POST	/api/reviews	30	1 min	session	Schedule a review (compliance).
PATCH	/api/reviews/:id	60	1 min	session	Inline saving.
POST	/api/reviews/:id/complete	10	1 min	session	Locks findings, recomputes AR score.
GET	/api/mi-returns	120	1 min	session	List.
POST	/api/mi-returns	10	1 min	session	Idempotent on `(arId, period)`.
POST	/api/mi-returns/:id/submit	10	1 min	session	Recomputes anomaly score.
GET	/api/annual-reviews	60	1 min	session	List.
POST	/api/annual-reviews/:id/sign-off	10	1 min	session	Step-up required. Terminal.
GET	/api/audit	60	1 min	session	Read-only chain.
POST	/api/audit/export	5	1 hour	session	Bounded so a compromised session cannot exfiltrate the entire tenant in seconds.
GET	/api/health	600	1 min	IP	-
GET	/api/version	600	1 min	IP	-

Limit-exceeded responses return HTTP 429 with Retry-After set to the window remainder. The 429 itself is emitted as an audit-log entry with the route and the keyed identifier (truncated to 12 characters). A spike of 429s on POST /api/auth/session for one email is the signature of credential stuffing and triggers the lockout below.

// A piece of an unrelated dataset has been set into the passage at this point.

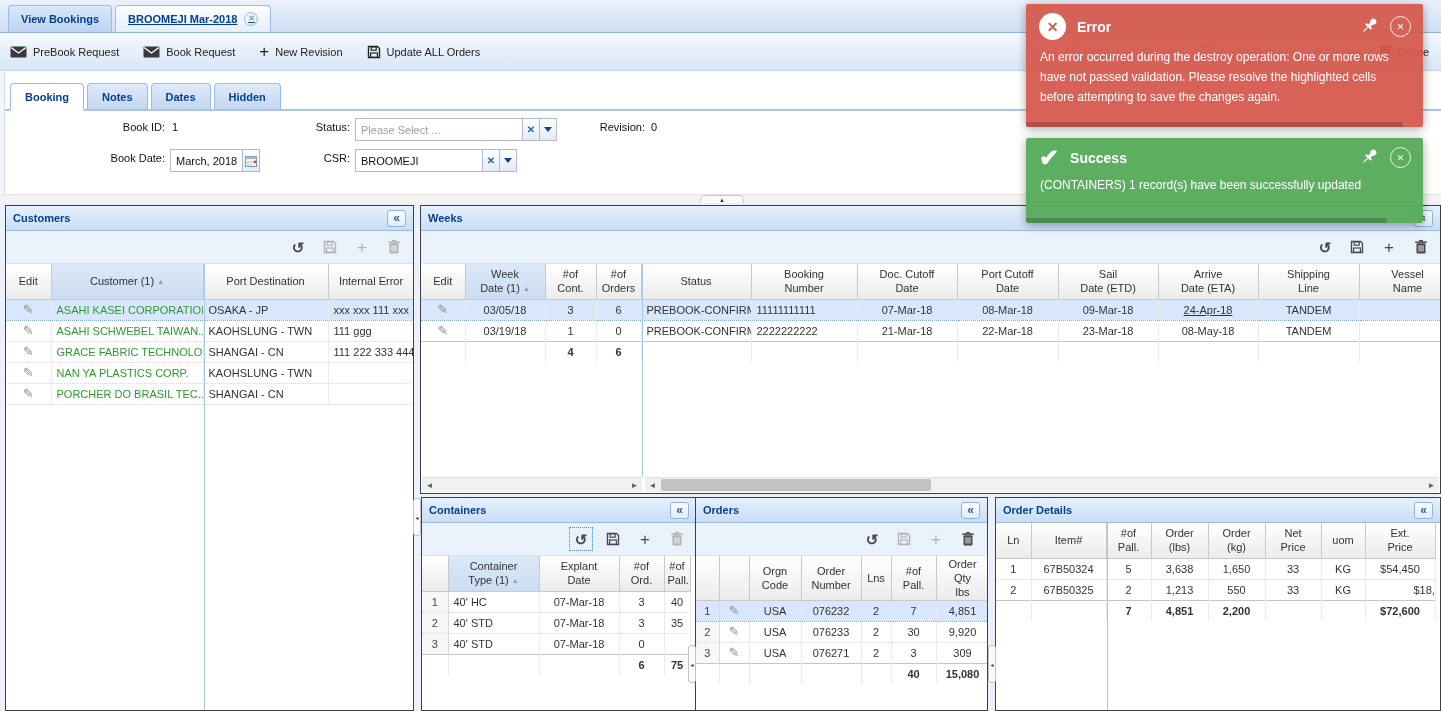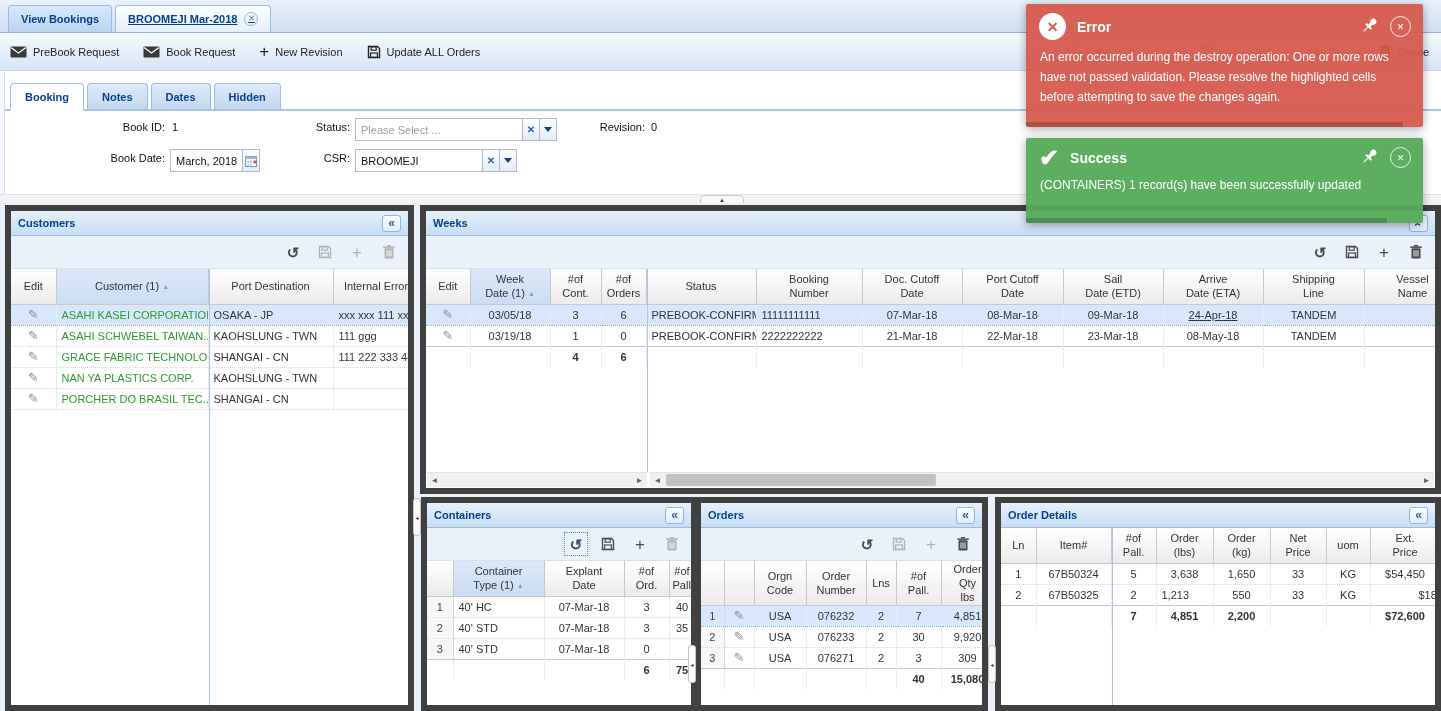"Customers" .panel { border: 6px solid #404040 -> 1px solid #404040 }
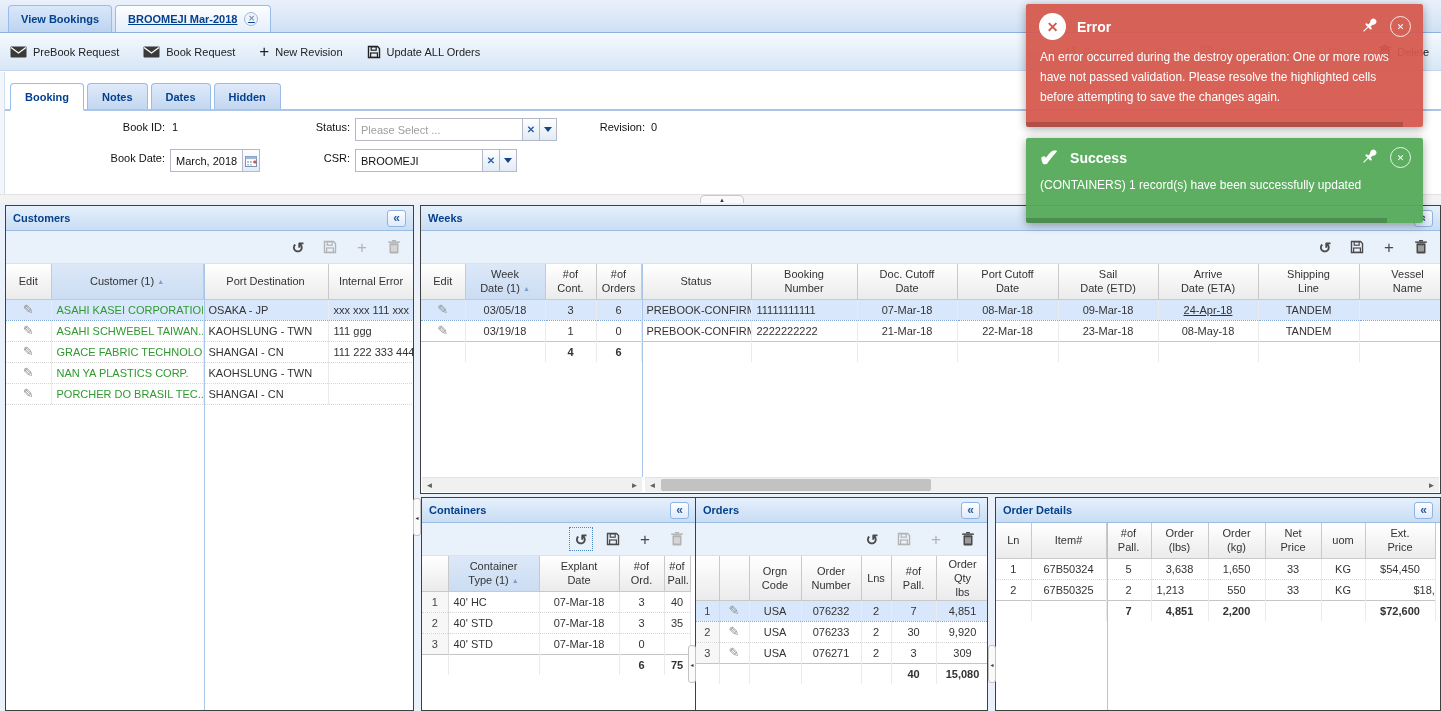"1,213" td { text-align: left -> center }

Two layers above the per-IP ceiling on POST /api/auth/session:

Per-email lockout. 10 failed sign-ins per email address per rolling hour locks the account. The lockout shows a generic “email or password incorrect, please try again later” without enumerating the email’s existence. A sign-in success resets the counter.
Per-session step-up lockout. 3 consecutive TOTP failures on POST /api/auth/step-up revoke the session and force a fresh sign-in.

Lockout windows are stored in Redis with a 1-hour TTL. The lockout state is itself an audit event (auth.lockout and auth.unlock).

Storage backend

The limiter needs an atomic counter with a TTL. Two options on Vercel:

Upstash Ratelimit with Upstash Redis. First-class on Vercel, sub-millisecond reads in-region. Sliding-window or fixed-window algorithms.
Vercel KV (Redis-backed) with a hand-rolled INCR-with-EXPIRE pattern.

Upstash Ratelimit is the default recommendation because its API is purpose-built and avoids the race conditions that creep into hand-rolled patterns.

Middleware shape

A single Next.js middleware applied to the API routes. The routeFor function resolves a route to a limiter; the keyFor function picks the right key (session id, IP, or email).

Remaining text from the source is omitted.